Dr. Rat looked at me. “Like what?”

“Kind of a huge rumbling thing, and it was breathing.”

“Rumbling?” She laughed. “Probably just the PATH train.”

“No, it wasn’t.” I cleared my throat. “I mean, yeah, there was a train down there. But this was something else, even deeper. It smelled like nothing I ever smelled before. And it seemed like the cat was taking me along for a reason, as if it wanted to … show me what was down there.”

Dr. Rat frowned, looking at the captive cat dubiously, then her eyes swept across my sweat-matted hair, my bandaged face, and my torn Garth Brooks T-shirt. “Cal, maybe you should get some rest.”

“Hey, I’m not being crazy here. That guy Chip in Records says that really big, old, monstery things can get woken up when tunnels get dug. And this was right under those exhaust fans.”

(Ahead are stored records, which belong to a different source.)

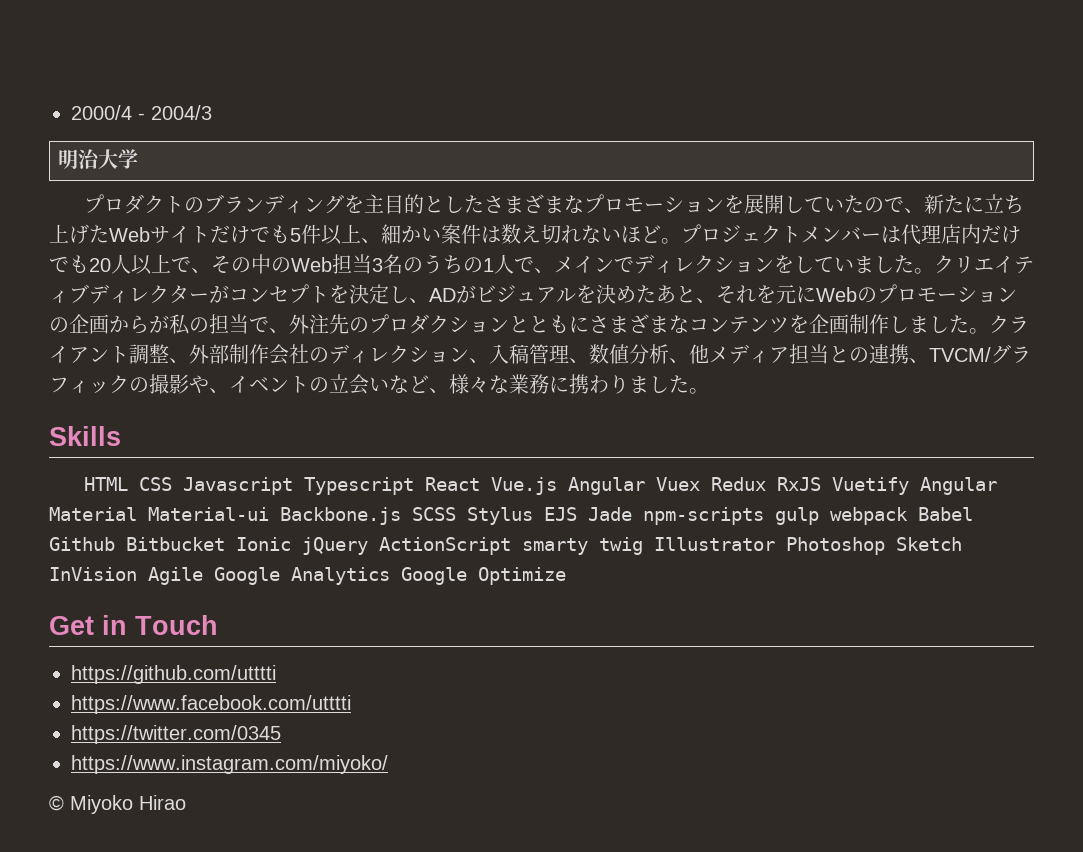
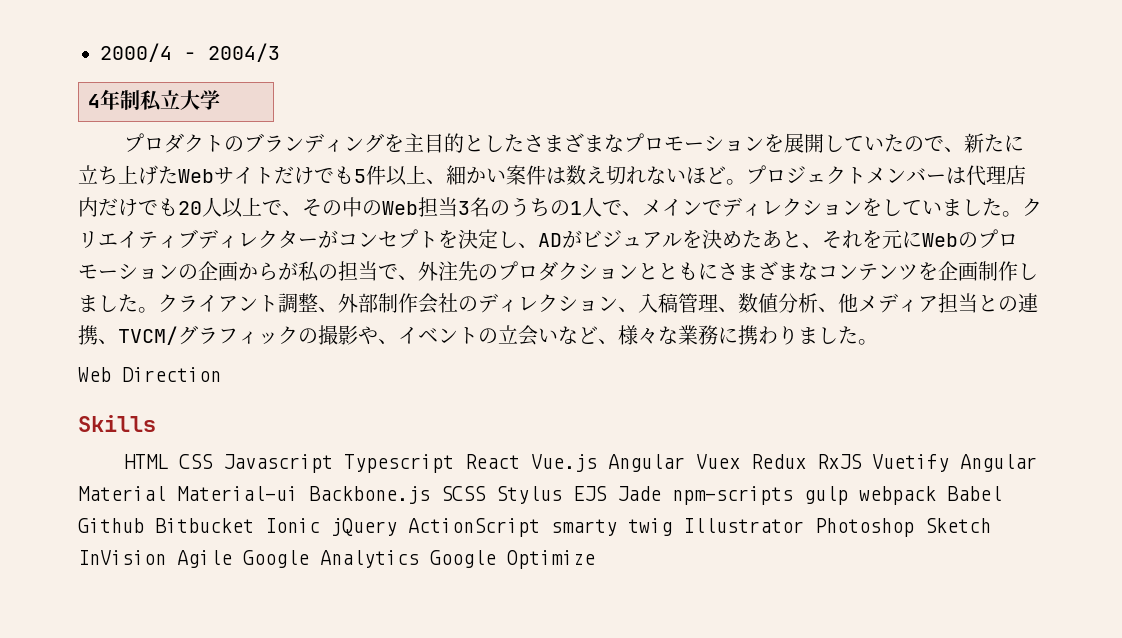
[57,149,100,169] 明治 -> [88,89,181,112] 4年制私立
(709, 391) none -> [78,367,221,382] // Web Direction
[49,615,218,635] [71,665,276,684] [71,695,351,714] [71,725,281,744] [71,755,388,774] [49,795,186,814] // Get in Touch // https://github.com/utttti // https://www.facebook.com/utttti // https://twitter.com/0345 // https://www.instagram.com/miyoko/ // © Miyoko Hirao -> (595, 559) none

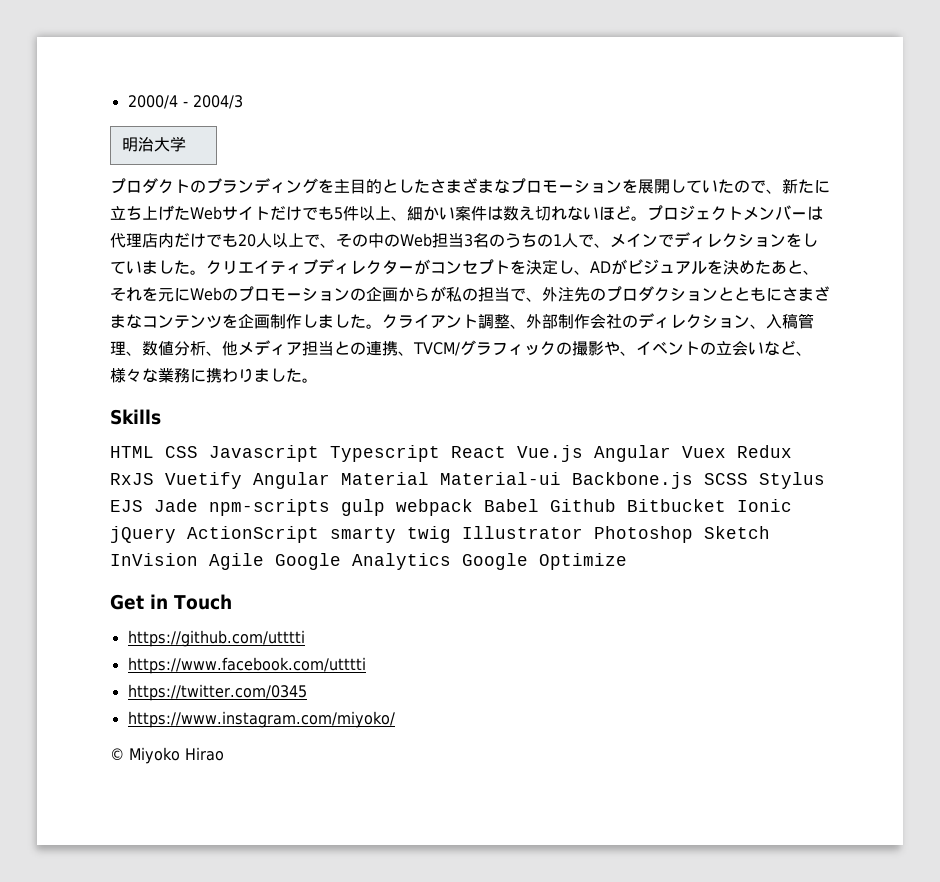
[88,89,181,112] 4年制私立 -> [122,137,155,152] 明治
[78,367,221,382] // Web Direction -> (318, 380) none
(595, 559) none -> [110,594,232,610] [127,630,305,647] [127,657,366,674] [127,684,307,701] [127,711,395,728] [110,747,224,764] // Get in Touch // https://github.com/utttti // https://www.facebook.com/utttti // https://twitter.com/0345 // https://www.instagram.com/miyoko/ // © Miyoko Hirao

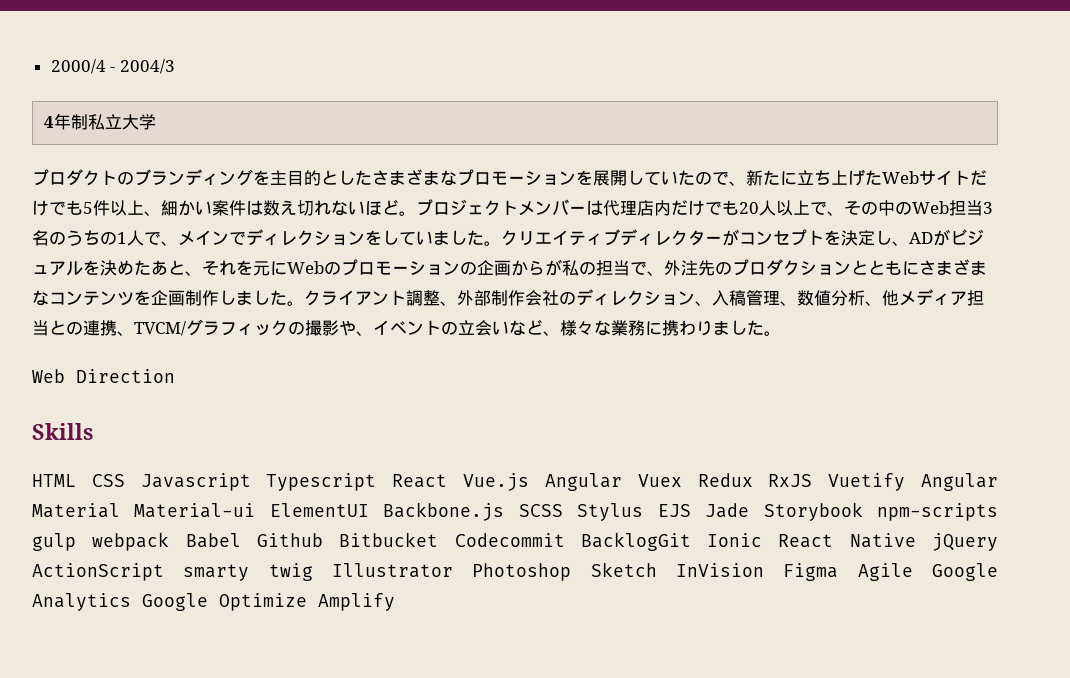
[122,137,155,152] 明治 -> [43,113,122,130] 4年制私立
(318, 380) none -> [32,369,175,383] // Web Direction
(561, 478) none -> [269,503,369,517] ElementUI
(198, 505) none -> [763,502,863,521] Storybook
[737,499,792,512] Ionic -> [454,532,916,551] Codecommit BacklogGit Ionic React Native
(198, 559) none -> [783,563,839,581] Figma
[110,594,232,610] [127,630,305,647] [127,657,366,674] [127,684,307,701] [127,711,395,728] [110,747,224,764] // Get in Touch // https://github.com/utttti // https://www.facebook.com/utttti // https://twitter.com/0345 // https://www.instagram.com/miyoko/ // © Miyoko Hirao -> [318,593,395,611] Amplify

She chuckled. “I know all about Records. They’re always telling stories that give you hunters nightmares. They spend a lot of time reading ancient mythology, you know. But in R&D we try to focus more on the science side of things.”

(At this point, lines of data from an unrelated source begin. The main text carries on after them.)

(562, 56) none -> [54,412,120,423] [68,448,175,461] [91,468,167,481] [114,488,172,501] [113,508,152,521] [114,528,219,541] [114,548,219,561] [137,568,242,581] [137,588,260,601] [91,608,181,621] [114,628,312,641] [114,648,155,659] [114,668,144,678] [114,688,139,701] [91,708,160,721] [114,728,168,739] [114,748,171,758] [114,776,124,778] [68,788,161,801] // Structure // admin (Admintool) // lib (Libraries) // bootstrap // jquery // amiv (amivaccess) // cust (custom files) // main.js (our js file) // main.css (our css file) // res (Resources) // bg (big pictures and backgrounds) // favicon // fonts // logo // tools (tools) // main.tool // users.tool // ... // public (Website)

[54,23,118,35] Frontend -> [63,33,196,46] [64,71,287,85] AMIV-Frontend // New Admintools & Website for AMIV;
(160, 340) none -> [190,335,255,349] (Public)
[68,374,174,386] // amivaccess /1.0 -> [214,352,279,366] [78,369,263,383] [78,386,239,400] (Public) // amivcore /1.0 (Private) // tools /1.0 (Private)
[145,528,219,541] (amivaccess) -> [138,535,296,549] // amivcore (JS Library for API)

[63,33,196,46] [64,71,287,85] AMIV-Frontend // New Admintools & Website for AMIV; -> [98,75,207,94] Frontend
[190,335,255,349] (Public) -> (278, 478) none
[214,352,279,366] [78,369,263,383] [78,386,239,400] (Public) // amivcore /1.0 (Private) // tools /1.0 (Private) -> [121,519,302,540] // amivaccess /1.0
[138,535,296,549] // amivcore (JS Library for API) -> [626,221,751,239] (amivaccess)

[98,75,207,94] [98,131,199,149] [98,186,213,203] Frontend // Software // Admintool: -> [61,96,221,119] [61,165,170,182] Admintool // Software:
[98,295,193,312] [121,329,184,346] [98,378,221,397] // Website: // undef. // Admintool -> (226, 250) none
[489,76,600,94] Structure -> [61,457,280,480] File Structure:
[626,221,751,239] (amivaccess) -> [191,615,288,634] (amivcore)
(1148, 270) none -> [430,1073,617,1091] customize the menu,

I shook my head. “This thing wasn’t mythological. It was really big and smelled evil, and it was breathing.”

She lowered the struggling peep cat a bit and stared at me, trying to decide whether I was kidding or in some sort of shock or just plain bat-shit. I held her gaze steadily.

Finally, she shrugged. “Well, you can always fill out a US-29.”

I nodded. The Unknown Subterranean form, also known as the Sasquatch Alert. “Maybe I will.”

“But not till tomorrow, Kid. Right now you should go home and lie down.”

I started to argue, but at that moment a wave of exhaustion and hunger hit me, and I realized that I could go home to Cornelius and Lace and probably sleep for real again. The orange tape was up, the transport squad was here—the site was secured.

Maybe this could wait until tomorrow.